The Horowhenua Waste Minimisation Grant is available to aid the start-up costs of a project that minimises waste in the Horowhenua District, by reducing or reusing waste that would otherwise go to a landfill.
Project values should align with the vison, goals and objectives from our Waste Management and Minimisation Plan which is:
- To avoid creating waste.
- To make it easy and safe to recycle.
- To ensure households and businesses have access to appropriate disposal of residual waste.
- To create opportunities for the Horowhenua District - community partnerships, jobs, new products, more efficient businesses.
- To reduce illegal dumping.
- To improve community understanding of issues and opportunities for waste minimisation and management in the Horowhenua District.
Funding rounds
This grant will be open for one funding round in the 2022 – 2023 financial year that opens on 1 August 2022 and closes at 5pm on 31 August 2022 (Note: Projects cannot begin before 1 November 2022).
Criteria
Applications must clearly demonstrate a link to at least one or more of the following criteria:
- Reduction of waste at the initial source of a waste stream.
- Recapture and reuse of products/waste streams.
- Improve recycling, through reprocessing waste materials to produce new products, or increasing ease of recycling for residents and/or businesses.
- Recapture and redistribution of food waste.
- Composting of organic waste and green waste.

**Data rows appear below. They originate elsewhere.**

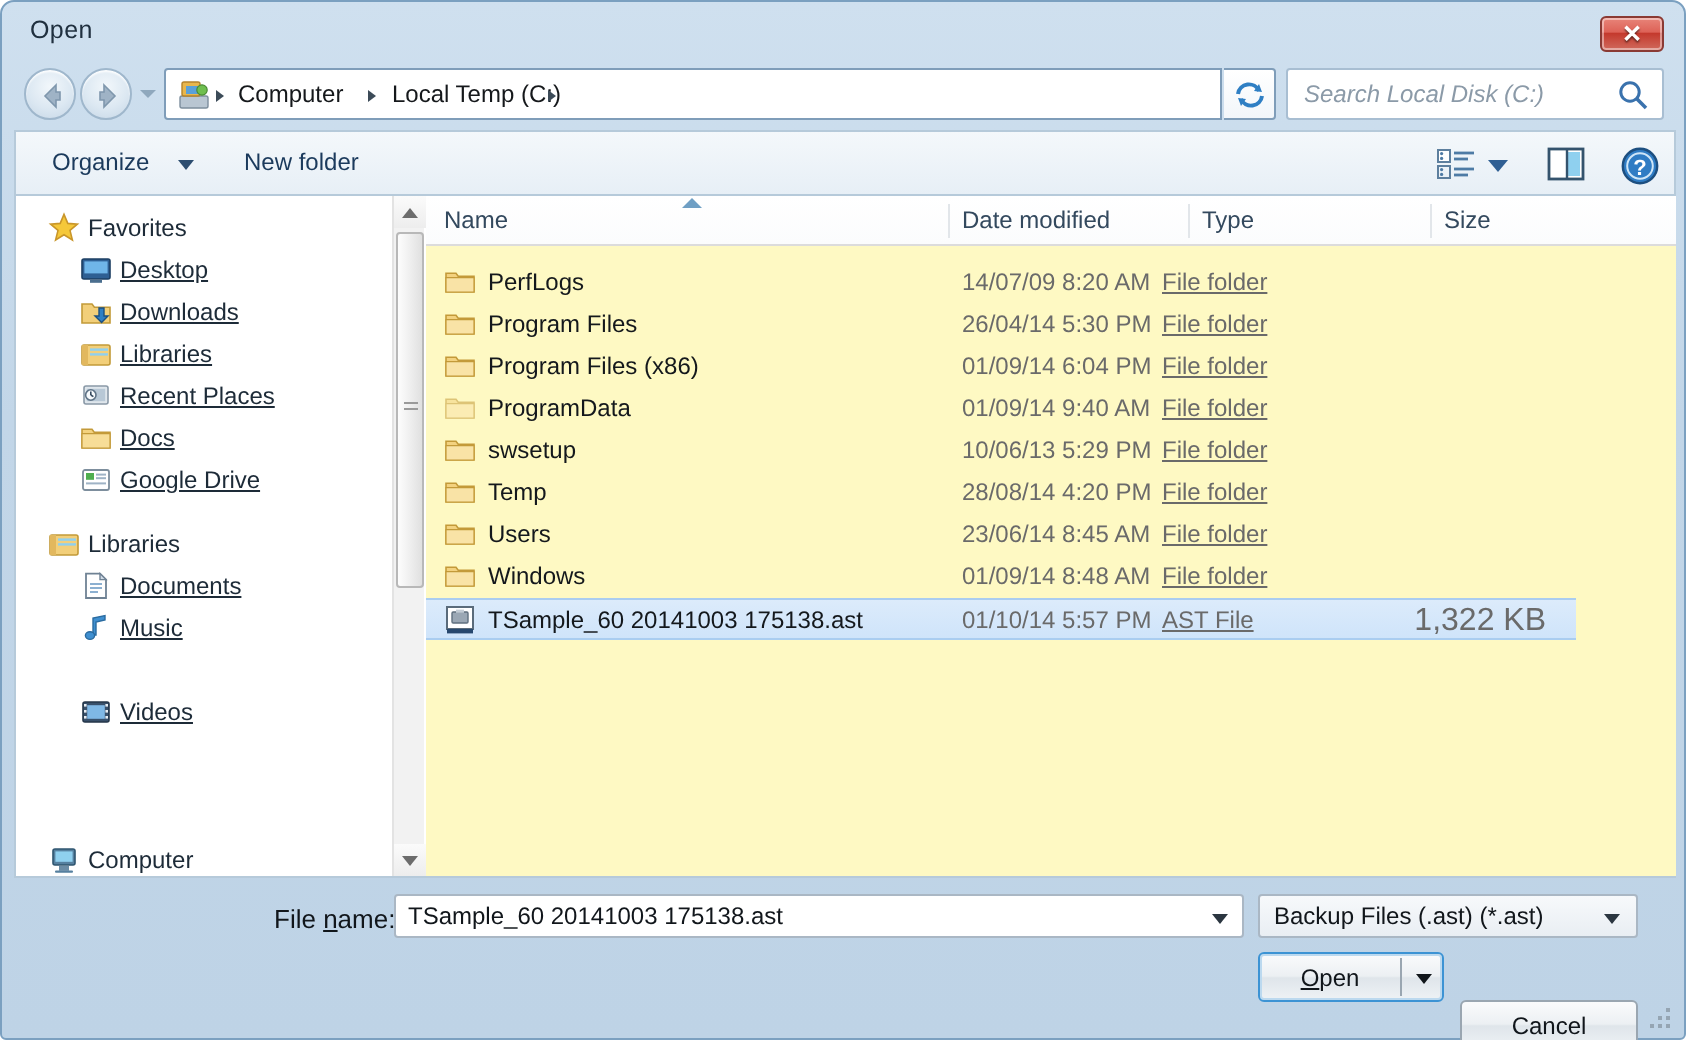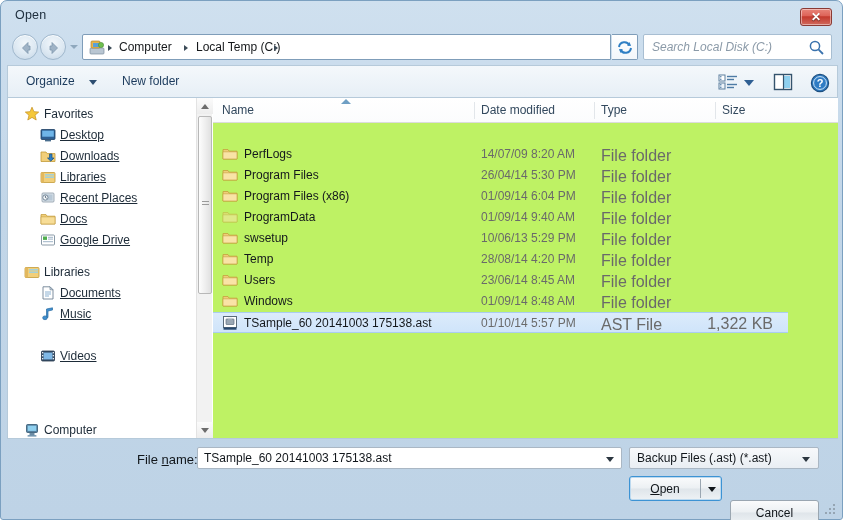"Name" #filelist { background: #bef264 -> #fef9c3 }
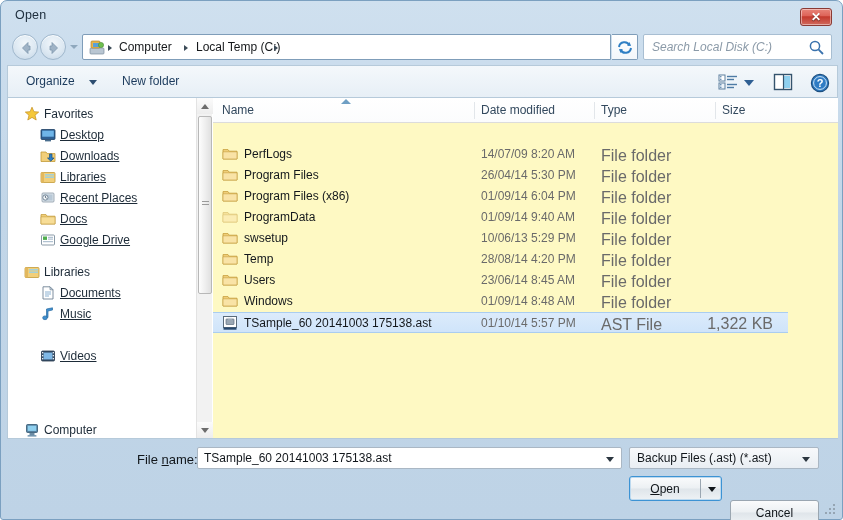"PerfLogs" .file-row { margin-top: 13px -> none }
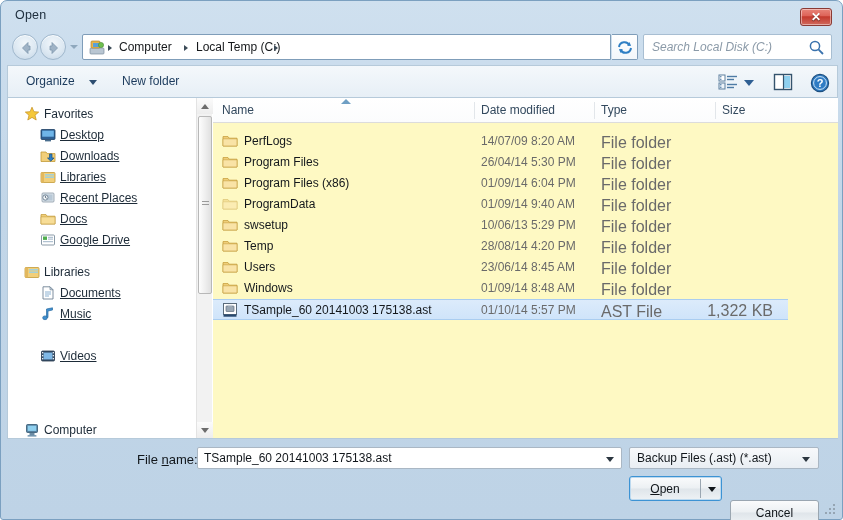"File folder" .f-type { font-size: 16px -> 12px; left: 388px -> 368px; text-decoration: none -> underline }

- Implementation of a product stewardship programme with government accreditation for a priority product.
The Levin Repair Café was launched in December 2020 from a Waste Minimisation Grant from Horowhenua District Council. A Repair Café is a regular event where people can bring their broken goods along for volunteers to repair. It is a social space that utilises skills in the community, alleviates social isolation, assists people living on a tight budget and most importantly promotes environmental awareness and sustainable living. The Repair Café encourages people to repair or upcycle household goods, as opposed to buying new items and disposing of broken goods to landfill. The programme also encourages individuals to learn new repair skills, moving our community towards long-term waste minimisation and behaviour change.
Palmy’s Plastic Pollution Challenge (PPPC) was set up in 2019 to understand the scale of plastic pollution going into the Manawatū river via urban streams and to use this knowledge to improve the health of our local waterways. The project received Waste Minimisation Funding to launch.
Kaicycle composting takes compostable scraps from homes, offices and small businesses and recycles them into living compost. It is a bicycle-powered compost collection service that operates in Wellington City and the surrounding suburbs.
Cup Recycling UK deals with the problem of single-use takeaway coffee cups. As an on-the-go item, coffee cup waste ends up in a whole host of places such as train stations, universities, offices and domestic bins. This Scheme aims to make the collection of cups commercially attractive for waste collectors to include as part of their recycling offering to customers.